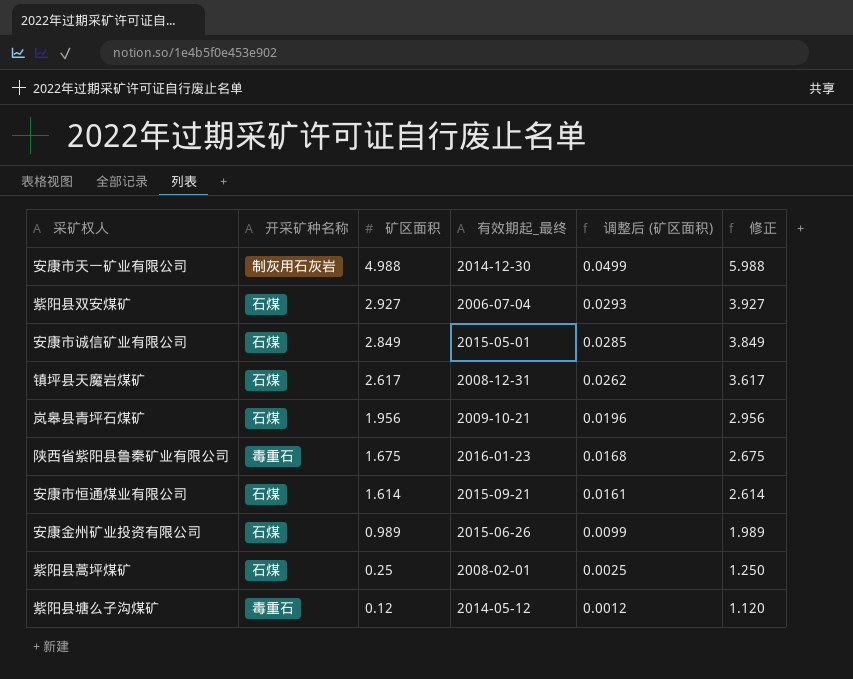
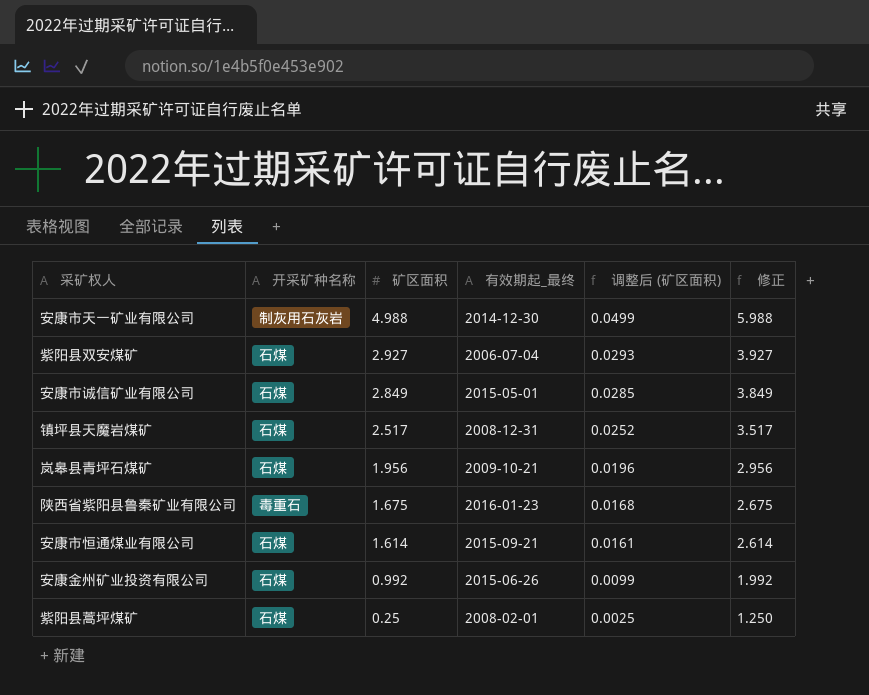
row 紫阳县塘么子沟煤矿: 毒重石 | 0.12 | 2014-05-12 | 0.0012 | 1.120 -> none
镇坪县天魔岩煤矿 | 矿区面积: 2.617 -> 2.517
镇坪县天魔岩煤矿 | 调整后 (矿区面积): 0.0262 -> 0.0252
镇坪县天魔岩煤矿 | 修正: 3.617 -> 3.517
安康金州矿业投资有限公司 | 矿区面积: 0.989 -> 0.992
安康金州矿业投资有限公司 | 修正: 1.989 -> 1.992

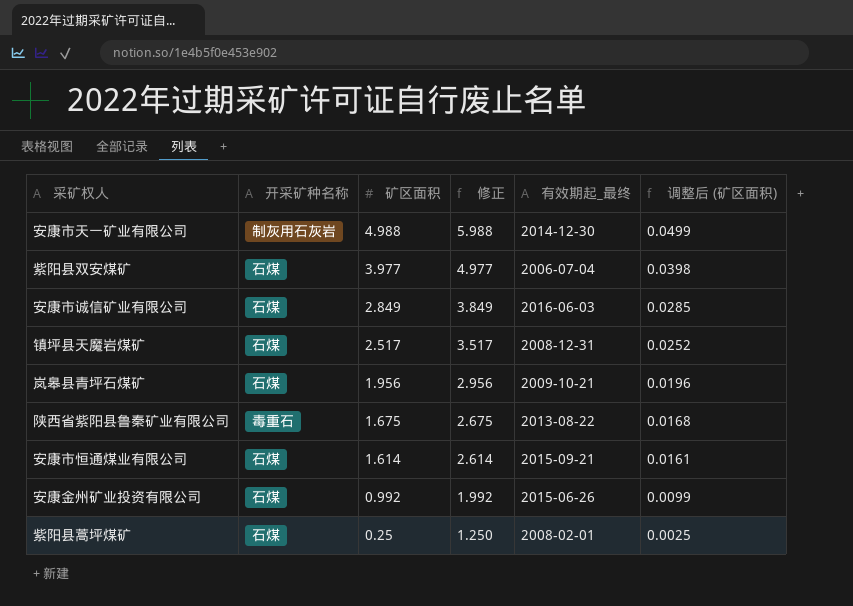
column 修正 | position: 6 -> 4
紫阳县双安煤矿 | 矿区面积: 2.927 -> 3.977
紫阳县双安煤矿 | 修正: 3.927 -> 4.977
紫阳县双安煤矿 | 调整后 (矿区面积): 0.0293 -> 0.0398
安康市诚信矿业有限公司 | 有效期起_最终: 2015-05-01 -> 2016-06-03
陕西省紫阳县鲁秦矿业有限公司 | 有效期起_最终: 2016-01-23 -> 2013-08-22

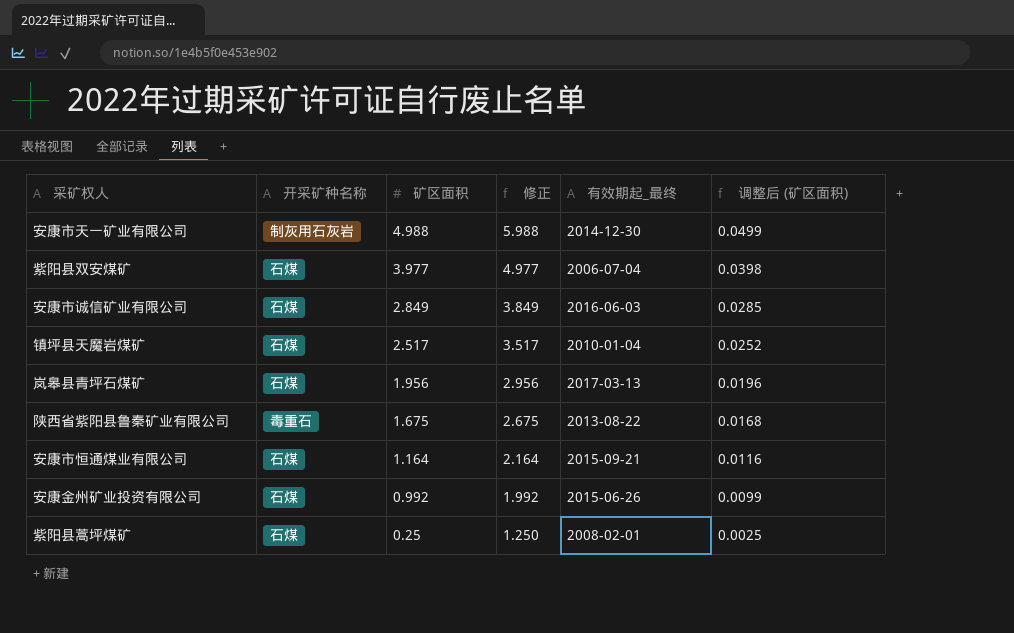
镇坪县天魔岩煤矿 | 有效期起_最终: 2008-12-31 -> 2010-01-04
岚皋县青坪石煤矿 | 有效期起_最终: 2009-10-21 -> 2017-03-13
安康市恒通煤业有限公司 | 矿区面积: 1.614 -> 1.164
安康市恒通煤业有限公司 | 修正: 2.614 -> 2.164
安康市恒通煤业有限公司 | 调整后 (矿区面积): 0.0161 -> 0.0116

** AIM OF THE TASK **
Pictures are not part of the copy; reproduce exactly and only the lines from the line containing "column 修正 | position: 6 -> 4" through the end of the listing.

** WRITTEN RESPONSE **
column 修正 | position: 6 -> 4
紫阳县双安煤矿 | 矿区面积: 2.927 -> 3.977
紫阳县双安煤矿 | 修正: 3.927 -> 4.977
紫阳县双安煤矿 | 调整后 (矿区面积): 0.0293 -> 0.0398
安康市诚信矿业有限公司 | 有效期起_最终: 2015-05-01 -> 2016-06-03
陕西省紫阳县鲁秦矿业有限公司 | 有效期起_最终: 2016-01-23 -> 2013-08-22

镇坪县天魔岩煤矿 | 有效期起_最终: 2008-12-31 -> 2010-01-04
岚皋县青坪石煤矿 | 有效期起_最终: 2009-10-21 -> 2017-03-13
安康市恒通煤业有限公司 | 矿区面积: 1.614 -> 1.164
安康市恒通煤业有限公司 | 修正: 2.614 -> 2.164
安康市恒通煤业有限公司 | 调整后 (矿区面积): 0.0161 -> 0.0116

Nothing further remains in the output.